CAMBRIDGE, Mass.–(BUSINESS WIRE)–Epizyme (Nasdaq: EPZM), a fully integrated, commercial-stage biopharmaceutical company developing and delivering transformative therapies for cancer patients against novel epigenetic targets, today reported second quarter 2022 financial results and provided a business update.

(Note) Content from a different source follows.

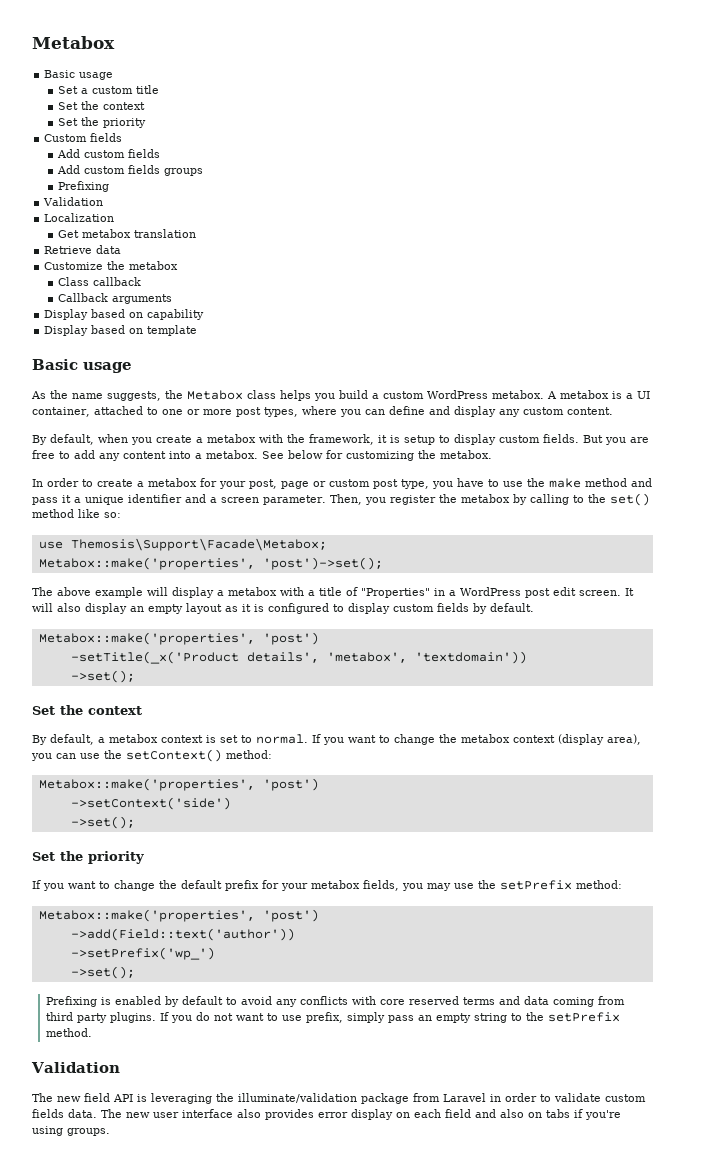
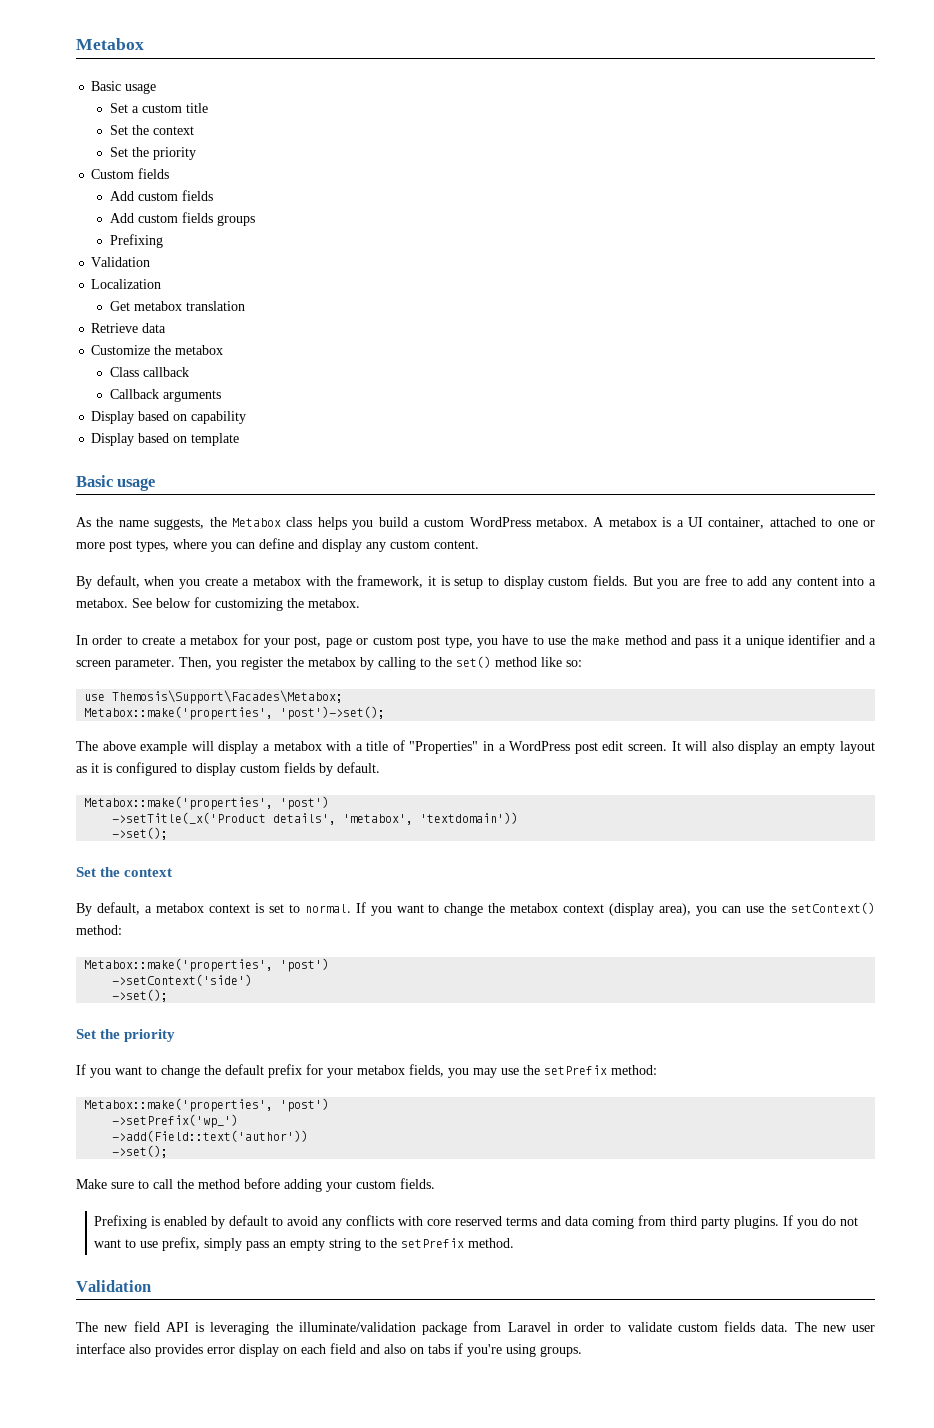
[70,538,327,551] Themosis\Support\Facade\Metabox; -> [112,690,344,704] Themosis\Support\Facades\Metabox;
[70,651,239,664] -setTitle(_x('Product -> [112,812,267,824] ->setTitle(_x('Product
(319, 915) none -> [112,1114,239,1128] // ->setPrefix('wp_')
[70,947,215,960] [70,966,135,979] ->setPrefix('wp_') // ->set(); -> [112,1145,169,1158] [76,1178,435,1192] ->set(); // Make sure to call the method before adding your custom fields.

“I am pleased with the progress we made as an organization in the second quarter. In addition to the growth of TAZVERIK net product revenue, we are continuing to advance several of our tazemetostat clinical studies, and we also dosed the first patient in the Phase 1 portion of our SET-101 study with our SETD2 inhibitor candidate. For TAZVERIK, we saw double-digit quarter-over-quarter growth in total end user demand and continued improvement in key metrics suggesting greater prescriber understanding and adoption of TAZVERIK, consistent with our label,” said Grant Bogle, President and Chief Executive Officer. “Most importantly, the quarter brought with it news of Epizyme’s decision to enter into a definitive merger agreement with Ipsen. Through this merger, we expect continued investment in our epigenetic pipeline for the benefit of patients.”
Recent Progress
- TAZVERIK® commercial progress:
- TAZVERIK generated net product revenue of $11.0 million for the second quarter of 2022, including $8.9 million related to TAZVERIK commercial net sales, representing an increase of approximately 10% when compared to $8.1 million in the first quarter of 2022. Sales of TAZVERIK commercial product for third-party pharmaceutical company use in clinical trials was $2.1 million in the second quarter of 2022.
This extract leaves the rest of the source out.